**AIM OF THE TASK**
Please filter the entries and return only the lines that include "cursor".

**Web page edit records**
# # # # #

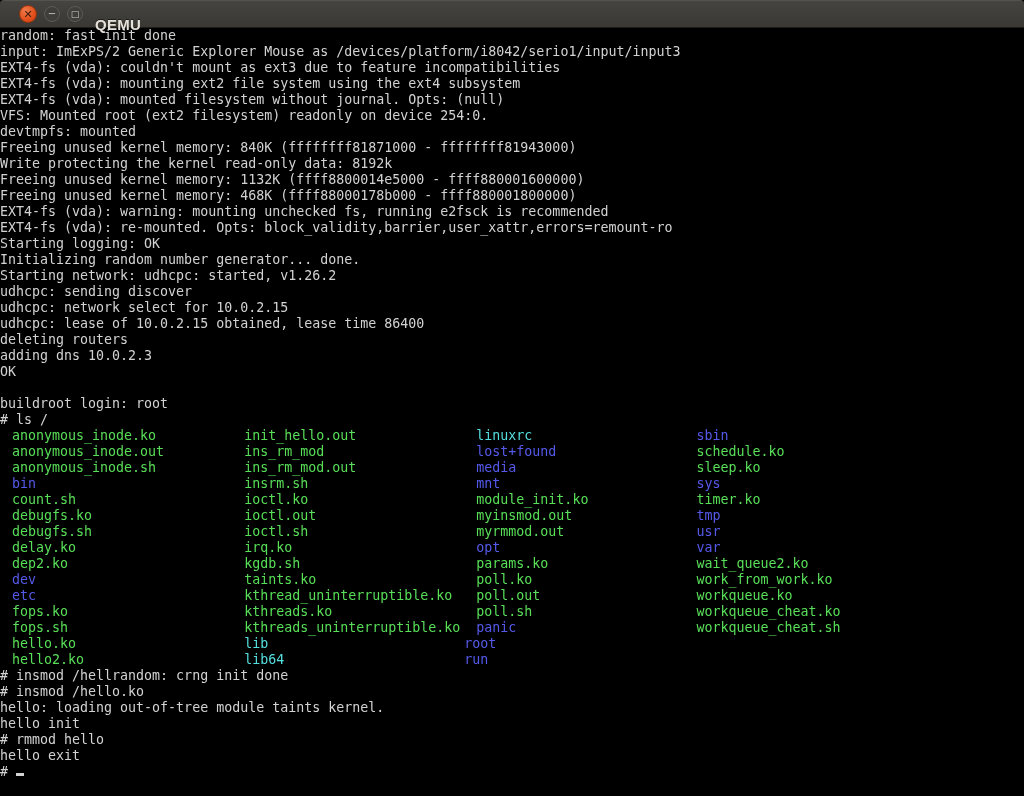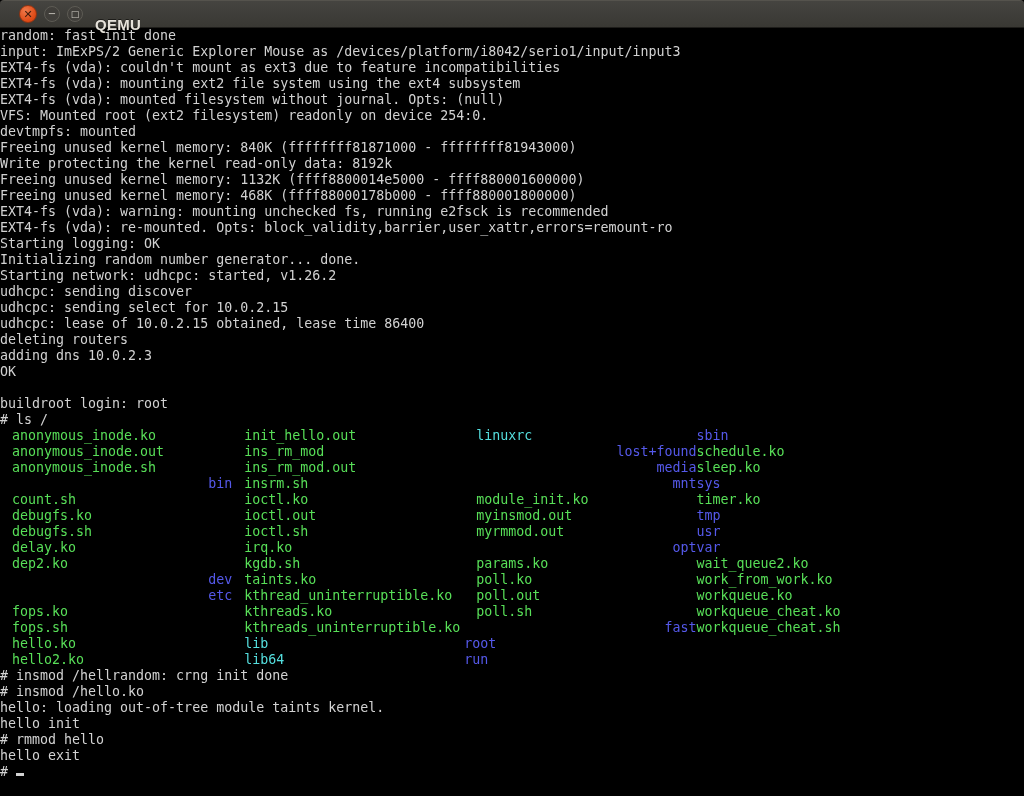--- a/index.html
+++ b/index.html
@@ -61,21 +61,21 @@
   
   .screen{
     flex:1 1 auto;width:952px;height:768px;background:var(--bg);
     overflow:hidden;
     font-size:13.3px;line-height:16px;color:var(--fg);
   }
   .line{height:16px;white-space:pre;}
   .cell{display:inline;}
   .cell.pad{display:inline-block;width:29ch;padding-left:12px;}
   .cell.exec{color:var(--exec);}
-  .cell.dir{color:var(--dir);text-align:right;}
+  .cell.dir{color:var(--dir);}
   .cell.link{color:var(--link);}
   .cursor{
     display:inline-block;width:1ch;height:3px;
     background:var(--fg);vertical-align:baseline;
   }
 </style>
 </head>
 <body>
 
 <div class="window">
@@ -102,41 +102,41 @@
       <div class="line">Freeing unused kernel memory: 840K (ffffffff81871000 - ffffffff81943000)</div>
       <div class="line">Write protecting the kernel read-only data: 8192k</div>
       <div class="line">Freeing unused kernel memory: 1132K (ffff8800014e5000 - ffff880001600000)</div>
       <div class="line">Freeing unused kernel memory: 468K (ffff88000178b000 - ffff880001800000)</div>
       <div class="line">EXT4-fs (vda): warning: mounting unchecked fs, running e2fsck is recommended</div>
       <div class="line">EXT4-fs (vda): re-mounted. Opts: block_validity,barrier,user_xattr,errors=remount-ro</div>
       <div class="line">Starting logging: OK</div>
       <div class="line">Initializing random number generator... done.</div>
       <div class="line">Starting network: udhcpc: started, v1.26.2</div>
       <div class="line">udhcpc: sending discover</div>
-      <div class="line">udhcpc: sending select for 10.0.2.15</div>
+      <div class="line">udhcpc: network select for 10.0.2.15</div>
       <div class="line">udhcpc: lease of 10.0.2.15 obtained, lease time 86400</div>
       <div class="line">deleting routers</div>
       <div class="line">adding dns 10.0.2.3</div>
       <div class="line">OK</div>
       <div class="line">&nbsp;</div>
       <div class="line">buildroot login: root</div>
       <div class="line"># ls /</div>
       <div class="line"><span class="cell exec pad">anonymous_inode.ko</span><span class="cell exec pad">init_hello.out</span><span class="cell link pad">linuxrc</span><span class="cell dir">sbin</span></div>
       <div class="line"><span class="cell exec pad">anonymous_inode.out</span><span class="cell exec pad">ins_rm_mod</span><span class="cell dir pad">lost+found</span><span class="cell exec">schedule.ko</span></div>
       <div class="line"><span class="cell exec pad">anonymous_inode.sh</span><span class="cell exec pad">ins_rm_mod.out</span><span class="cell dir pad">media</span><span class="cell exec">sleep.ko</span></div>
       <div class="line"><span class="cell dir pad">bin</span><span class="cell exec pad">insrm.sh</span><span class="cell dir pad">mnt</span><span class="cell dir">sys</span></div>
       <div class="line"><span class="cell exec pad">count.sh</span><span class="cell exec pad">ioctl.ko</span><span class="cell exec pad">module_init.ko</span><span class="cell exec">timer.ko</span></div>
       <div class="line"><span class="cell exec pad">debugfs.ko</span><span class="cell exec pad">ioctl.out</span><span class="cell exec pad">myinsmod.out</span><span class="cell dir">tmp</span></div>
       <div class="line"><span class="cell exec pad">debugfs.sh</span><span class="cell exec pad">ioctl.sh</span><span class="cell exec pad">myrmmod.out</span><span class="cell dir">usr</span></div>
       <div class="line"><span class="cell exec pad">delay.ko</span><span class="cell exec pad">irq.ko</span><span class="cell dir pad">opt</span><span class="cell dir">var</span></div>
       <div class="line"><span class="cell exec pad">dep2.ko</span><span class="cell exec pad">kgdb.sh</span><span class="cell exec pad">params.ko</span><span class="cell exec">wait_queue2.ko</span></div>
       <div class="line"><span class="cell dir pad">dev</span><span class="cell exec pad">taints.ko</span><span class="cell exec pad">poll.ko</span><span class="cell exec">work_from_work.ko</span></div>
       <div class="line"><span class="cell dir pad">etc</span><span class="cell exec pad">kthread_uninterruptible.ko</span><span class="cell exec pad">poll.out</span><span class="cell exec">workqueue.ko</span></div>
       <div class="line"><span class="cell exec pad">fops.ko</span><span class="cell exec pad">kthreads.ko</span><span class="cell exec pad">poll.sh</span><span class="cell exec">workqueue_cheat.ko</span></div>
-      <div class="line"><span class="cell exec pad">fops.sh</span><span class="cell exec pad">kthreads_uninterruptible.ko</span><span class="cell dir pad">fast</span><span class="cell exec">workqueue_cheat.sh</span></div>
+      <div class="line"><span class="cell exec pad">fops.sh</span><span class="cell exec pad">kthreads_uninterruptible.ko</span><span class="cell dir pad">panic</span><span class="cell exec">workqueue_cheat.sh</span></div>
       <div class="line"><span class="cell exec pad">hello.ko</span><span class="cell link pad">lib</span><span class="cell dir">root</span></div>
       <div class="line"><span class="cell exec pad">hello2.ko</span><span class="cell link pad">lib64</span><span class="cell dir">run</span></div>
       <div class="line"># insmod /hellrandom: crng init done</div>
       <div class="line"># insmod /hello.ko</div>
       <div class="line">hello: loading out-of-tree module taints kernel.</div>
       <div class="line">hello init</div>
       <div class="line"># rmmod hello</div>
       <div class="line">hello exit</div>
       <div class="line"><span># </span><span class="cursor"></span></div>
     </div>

# # # # #

**RESPONSE BELOW**
   .cursor{
       <div class="line"><span># </span><span class="cursor"></span></div>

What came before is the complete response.